Is anyone working on fighting adblockers? - taewookim
I&#x27;m pretty sure most people will think this is a waste of time, but the concept of ad blocker is equivalent of using a nuclear weapon to catch a few bad thieves. Sure there are few idiots who misuse and annoy people.. and even abuse ad tech to do evil things (spreading malware via flash, for ex.), but lots of innocent people who mean well also get hurt in the process. Website owners who produce all that great, free information, for example. There is no such thing as free lunch, after all.<p>(Not to mention, adblockers are taking bribes from ad networks who are willing to pay to get their ads through. Complete racketeering.)<p>Is anyone working on this? What do you think, is this a complete waste of time?
======
genedickson
There are lots of people working to stop surveillance blockers. I expect that
at least some of the HN crowd are employed by sites which are refusing
admittance to people with such filters. I stumble on it regularly while
surfing around. But I have no sympathy. I regularly harass websites to the
effect that if they eliminate the interactive part of advertising the only
thing to filter out will be the graphics. Further, the amount of publicity
that an established outfit like Wired could have by eliminating interactivity
of ads would put them in the news for a while. Any publicist who couldn't put
an established site in the top of the news is incompetent.
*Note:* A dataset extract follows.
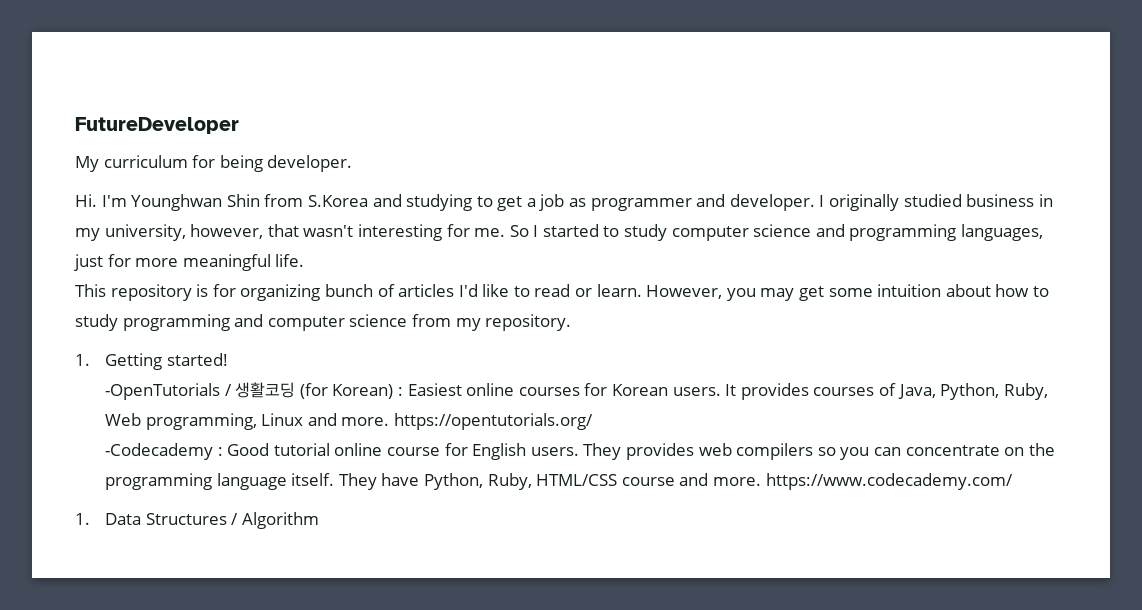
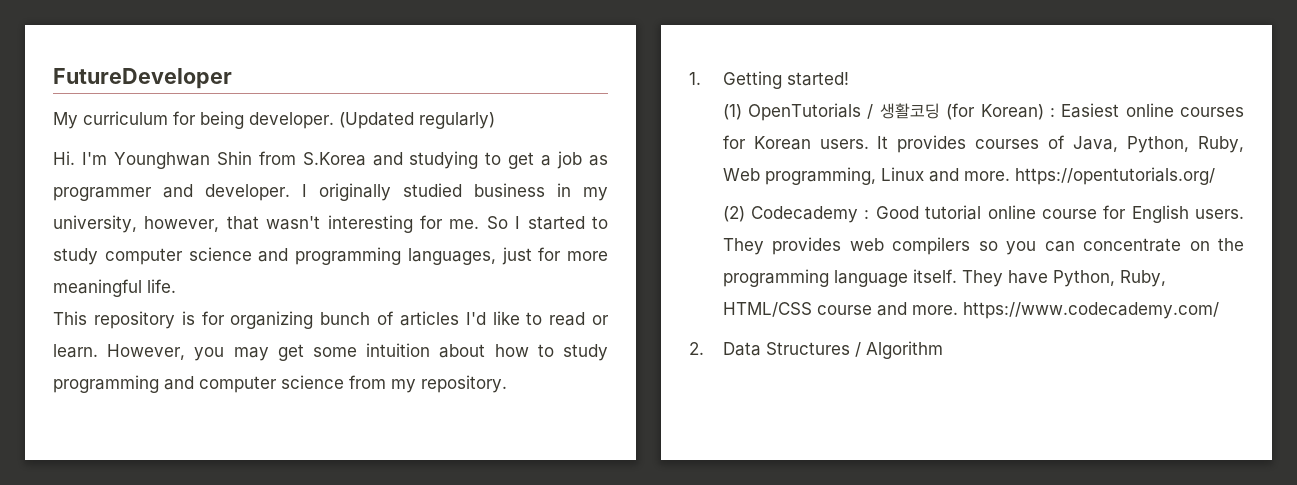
(353, 163) none -> [339,112,495,129] (Updated regularly)
[105,383,221,400] -OpenTutorials -> [722,103,862,121] (1) OpenTutorials
[105,443,214,460] -Codecademy -> [722,206,859,223] (2) Codecademy
[75,513,90,525] 1. -> [689,342,704,355] 2.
Imagine for
instance the New York Times getting rid of their paywall and having just one
non interactive ad on each article for unsubscribed folk. Of course they would
suffer from being the competition to many of the outfits who might otherwise
want to interview various people who were involved, But they would still get
major publicity if they had a decent team getting it. It is a talked about
thing even by non technical types. The real issue is that the publicity would
only last some months, after which they would only be able to trumpet to the
effect of we were the first. It could still be a gold mine of publicity, which
would bring customers to the site. Of course when people followed links
advertisers would still know where they came from, and whether they actually
bought anything. I use ghostery and no script. I never turn them off for
anybody. All surveillance is bad as far as I am concerned. What would you
think if your neighbors gave you shit because you had curtains on your
windows? That's how I see it.

------
bediger4000
Yes, this is a complete waste of time. Everyone has a moral right to control
what their computer does, and many don't want to download ads. To work on
fighting ad blockers (in the general sense) is arguably an immoral act, and
probably puts you on the slippery slope to spamming, and once you're a
spammer, well, bad breath and bad manners can't be far behind.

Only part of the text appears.